A jornada de uma família com uma criança no espectro autista é feita de superações diárias, e em Cuiabá, essas vitórias ganharam um novo capítulo. A professora Ana Mirian Moura compartilha o progresso visível de seu filho Leonardo, de 8 anos (diagnóstico de TEA nível 2), após iniciar o acompanhamento nas clínicas de terapias especiais.
Do Isolamento à Leitura: A Evolução de Leonardo
O que antes era marcado por uma interação mínima, hoje é motivo de celebração. Com uma carga de 15 horas semanais de terapias, Leonardo apresentou um salto qualitativo em seu convívio social: agora ele brinca, compartilha momentos e avança a passos largos na escola, já sendo capaz de ler sílabas complexas.
"O vínculo afetivo com a equipe é forte. É um ambiente acolhedor que permitiu ao Leonardo florescer", relata a mãe, emocionada com os ganhos de autonomia do filho.
O Cuidado que Começa nos Pais
Para a psicóloga Priscila Lélis, o sucesso do tratamento não se restringe apenas à criança.

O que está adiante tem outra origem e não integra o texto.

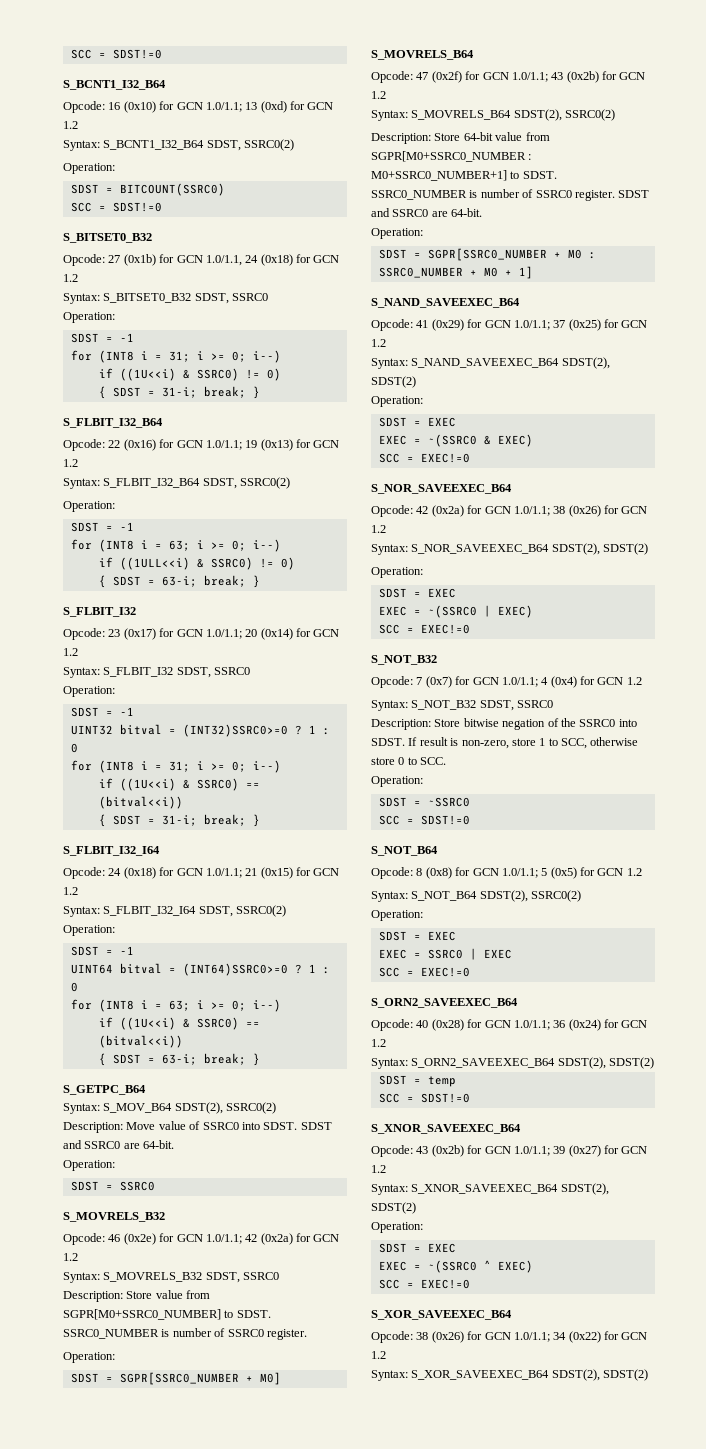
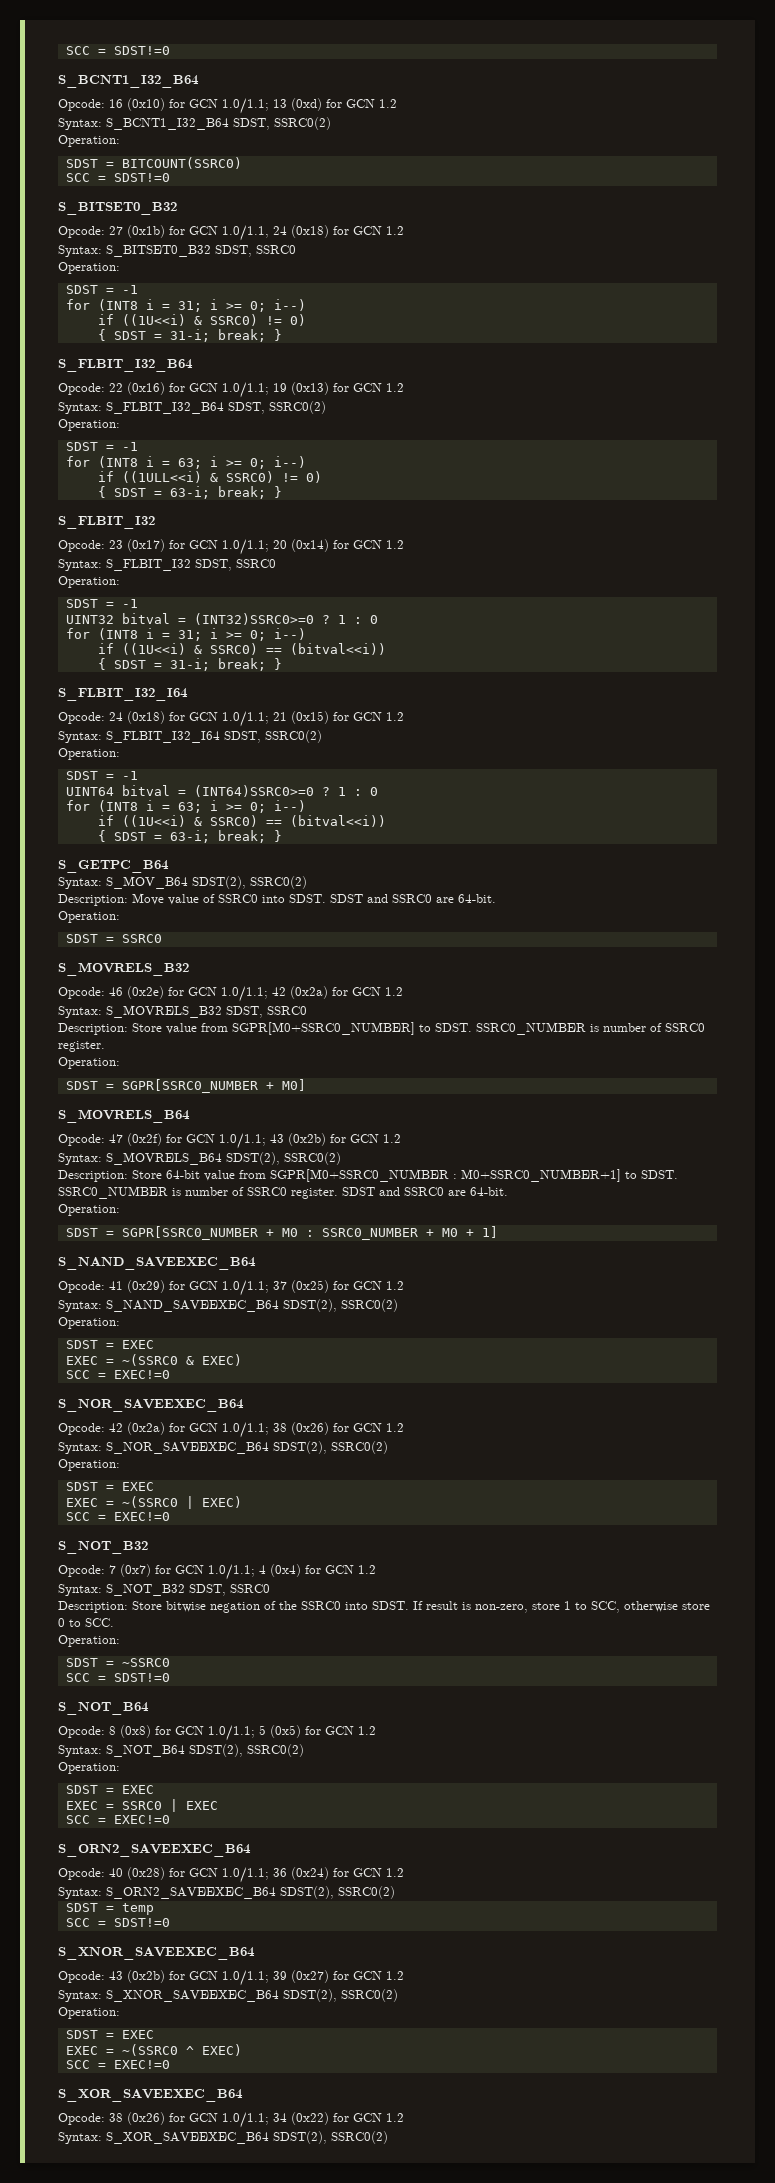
- Syntax: S_NAND_SAVEEXEC_B64 SDST(2), SDST(2)
+ Syntax: S_NAND_SAVEEXEC_B64 SDST(2), SSRC0(2)
- Syntax: S_NOR_SAVEEXEC_B64 SDST(2), SDST(2)
+ Syntax: S_NOR_SAVEEXEC_B64 SDST(2), SSRC0(2)
- Syntax: S_ORN2_SAVEEXEC_B64 SDST(2), SDST(2)
+ Syntax: S_ORN2_SAVEEXEC_B64 SDST(2), SSRC0(2)
- Syntax: S_XNOR_SAVEEXEC_B64 SDST(2), SDST(2)
+ Syntax: S_XNOR_SAVEEXEC_B64 SDST(2), SSRC0(2)
- Syntax: S_XOR_SAVEEXEC_B64 SDST(2), SDST(2)
+ Syntax: S_XOR_SAVEEXEC_B64 SDST(2), SSRC0(2)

O atendimento da Unimed Cuiabá inicia com um olhar atento aos pais. O objetivo é oferecer suporte emocional e ferramentas para que a família compreenda os comportamentos, fortalecendo a rede de apoio necessária para a inclusão real da criança na sociedade.

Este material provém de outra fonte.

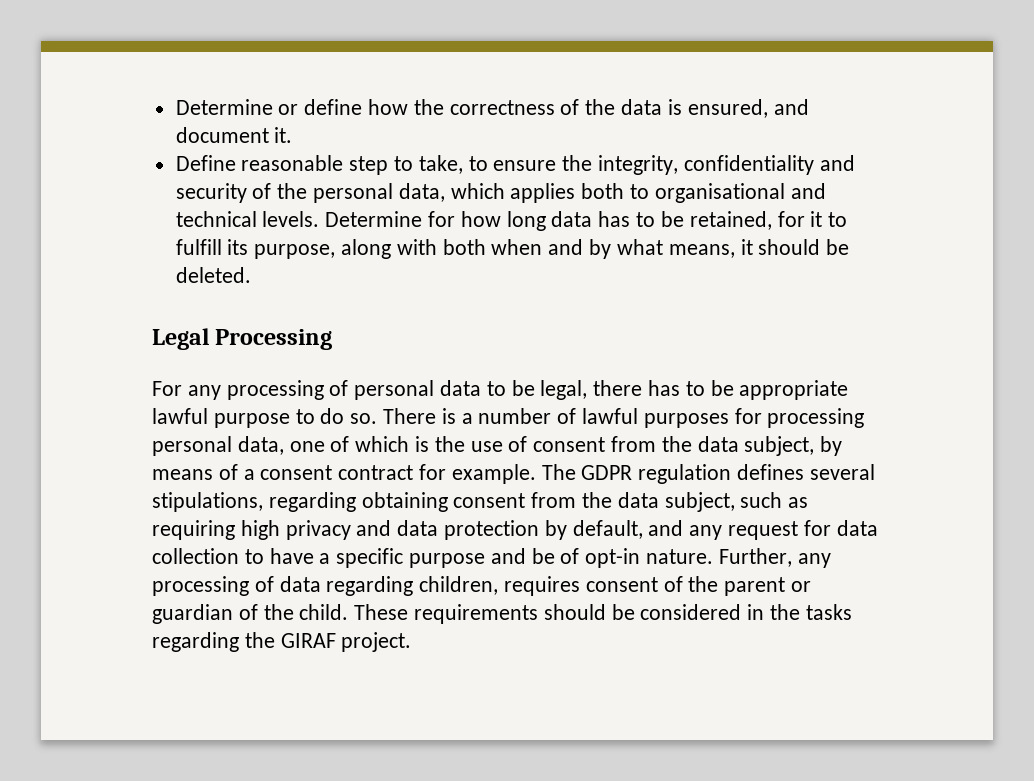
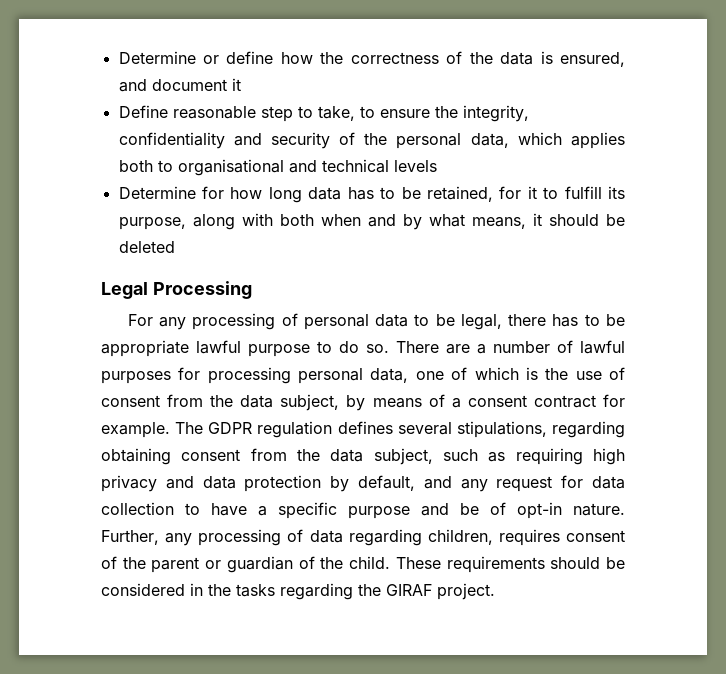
- Determine or define how the correctness of the data is ensured, and document it.
+ Determine or define how the correctness of the data is ensured, and document it
- Define reasonable step to take, to ensure the integrity, confidentiality and security of the personal data, which applies both to organisational and technical levels. Determine for how long data has to be retained, for it to fulfill its purpose, along with both when and by what means, it should be deleted.
+ Define reasonable step to take, to ensure the integrity, confidentiality and security of the personal data, which applies both to organisational and technical levels
+ Determine for how long data has to be retained, for it to fulfill its purpose, along with both when and by what means, it should be deleted
- There is a number of lawful purposes for processing personal data, one of which is the use of consent from the data subject, by means of a consent contract for example.
+ There are a number of lawful purposes for processing personal data, one of which is the use of consent from the data subject, by means of a consent contract for example.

Estrutura e Visão Estratégica
A Unimed Cuiabá consolidou sua posição como referência no cuidado ao neurodesenvolvimento. Sob a gestão do diretor-presidente Carlos Bouret, a cooperativa investiu na criação de três Clínicas Multidisciplinares de Terapias Especiais.

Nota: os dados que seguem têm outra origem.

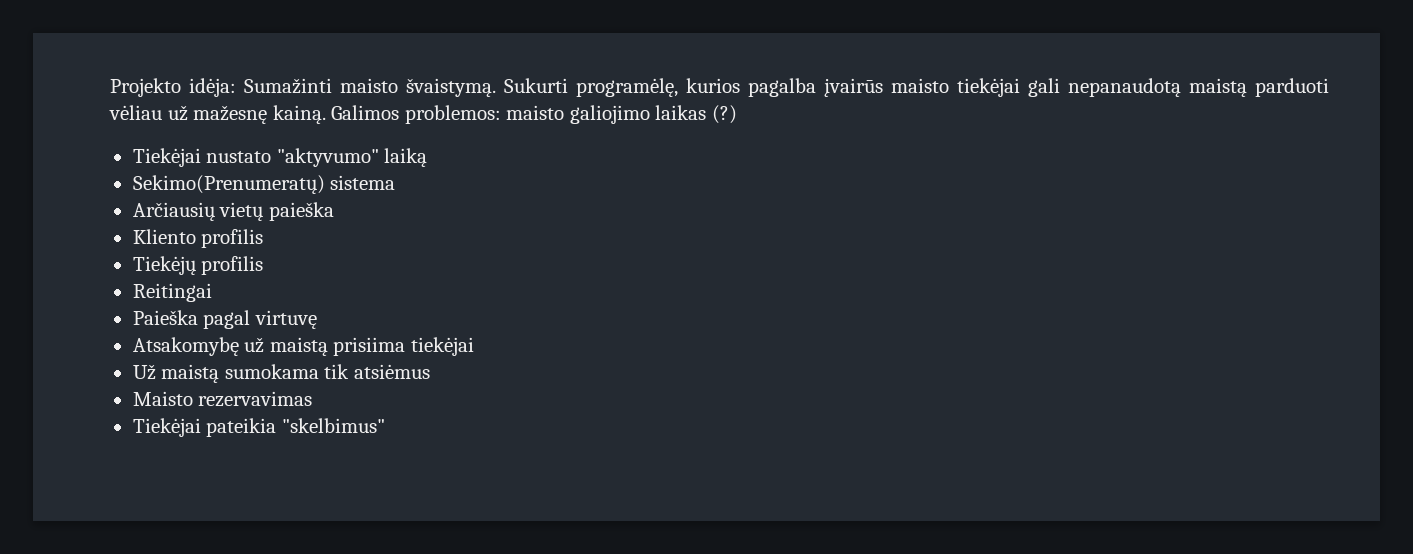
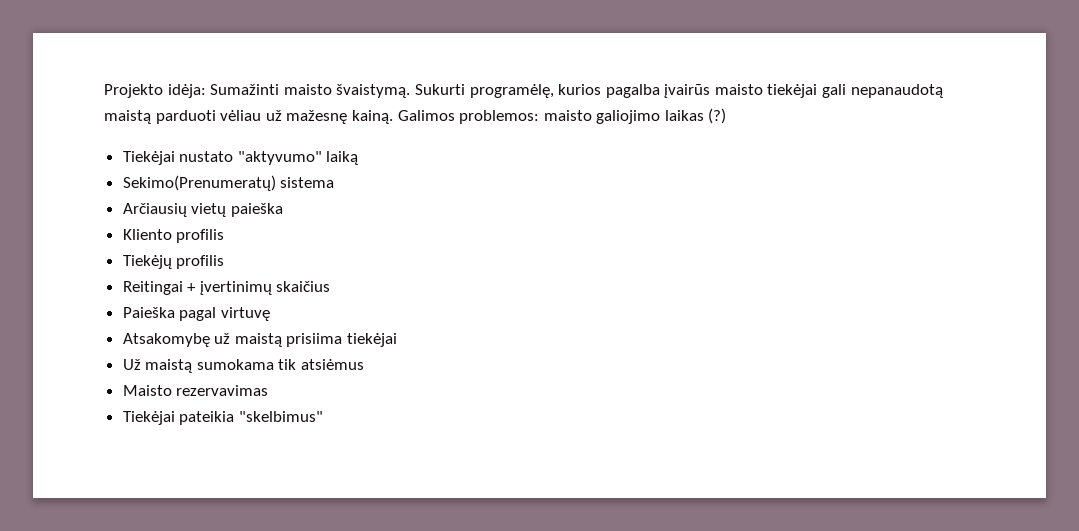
- Reitingai
+ Reitingai + įvertinimų skaičius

As unidades são voltadas para crianças e jovens de até 16 anos com Transtorno do Espectro Autista (TEA) ou outros transtornos do neurodesenvolvimento. "Nosso investimento é estratégico, focado em locais e profissionais que garantam um cuidado completo, ético e, acima de tudo, acolhedor", afirma Bouret.
As clínicas contam com:
- Equipes multidisciplinares completas;
- Recursos tecnológicos e lúdicos adequados;
- Ambientes planejados para o conforto sensorial dos pacientes.
Olhar Informação: Quando a ciência se une ao afeto, o diagnóstico deixa de ser um limite e passa a ser o início de uma nova e brilhante trajetória.